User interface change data
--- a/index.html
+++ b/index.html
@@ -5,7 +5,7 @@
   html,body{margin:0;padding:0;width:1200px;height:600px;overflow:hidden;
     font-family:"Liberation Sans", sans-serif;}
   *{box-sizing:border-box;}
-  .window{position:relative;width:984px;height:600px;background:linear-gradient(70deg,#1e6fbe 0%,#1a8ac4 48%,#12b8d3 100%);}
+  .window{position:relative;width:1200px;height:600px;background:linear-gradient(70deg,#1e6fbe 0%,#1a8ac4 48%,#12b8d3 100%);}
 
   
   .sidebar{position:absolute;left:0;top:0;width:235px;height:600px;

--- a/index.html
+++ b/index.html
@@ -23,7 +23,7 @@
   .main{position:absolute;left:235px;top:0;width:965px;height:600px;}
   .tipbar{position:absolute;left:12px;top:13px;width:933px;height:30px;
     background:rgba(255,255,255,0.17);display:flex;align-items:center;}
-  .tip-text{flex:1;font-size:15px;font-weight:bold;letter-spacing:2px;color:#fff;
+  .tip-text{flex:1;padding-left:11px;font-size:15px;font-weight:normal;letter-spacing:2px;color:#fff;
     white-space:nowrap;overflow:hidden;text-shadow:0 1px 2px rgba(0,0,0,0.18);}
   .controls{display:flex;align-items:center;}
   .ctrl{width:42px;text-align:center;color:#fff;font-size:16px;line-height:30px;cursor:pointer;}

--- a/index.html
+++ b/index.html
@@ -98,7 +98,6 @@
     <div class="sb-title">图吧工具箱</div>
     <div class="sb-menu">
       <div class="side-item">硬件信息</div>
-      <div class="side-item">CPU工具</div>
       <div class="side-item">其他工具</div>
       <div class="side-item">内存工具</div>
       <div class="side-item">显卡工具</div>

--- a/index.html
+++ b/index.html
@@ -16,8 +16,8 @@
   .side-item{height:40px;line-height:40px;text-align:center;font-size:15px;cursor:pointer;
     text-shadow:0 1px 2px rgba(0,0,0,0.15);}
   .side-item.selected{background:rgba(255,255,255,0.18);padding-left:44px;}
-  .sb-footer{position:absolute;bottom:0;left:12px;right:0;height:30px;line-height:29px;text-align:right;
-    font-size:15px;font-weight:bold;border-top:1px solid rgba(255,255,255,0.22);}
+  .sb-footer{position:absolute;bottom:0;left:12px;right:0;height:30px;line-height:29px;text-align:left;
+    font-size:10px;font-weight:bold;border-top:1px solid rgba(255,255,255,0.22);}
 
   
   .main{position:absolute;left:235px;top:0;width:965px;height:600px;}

**PROBLEM STATEMENT**
Scan the entries above for the string "display" and copy each line that contains it.

**REPLY**
     background:rgba(255,255,255,0.17);display:flex;align-items:center;}
   .controls{display:flex;align-items:center;}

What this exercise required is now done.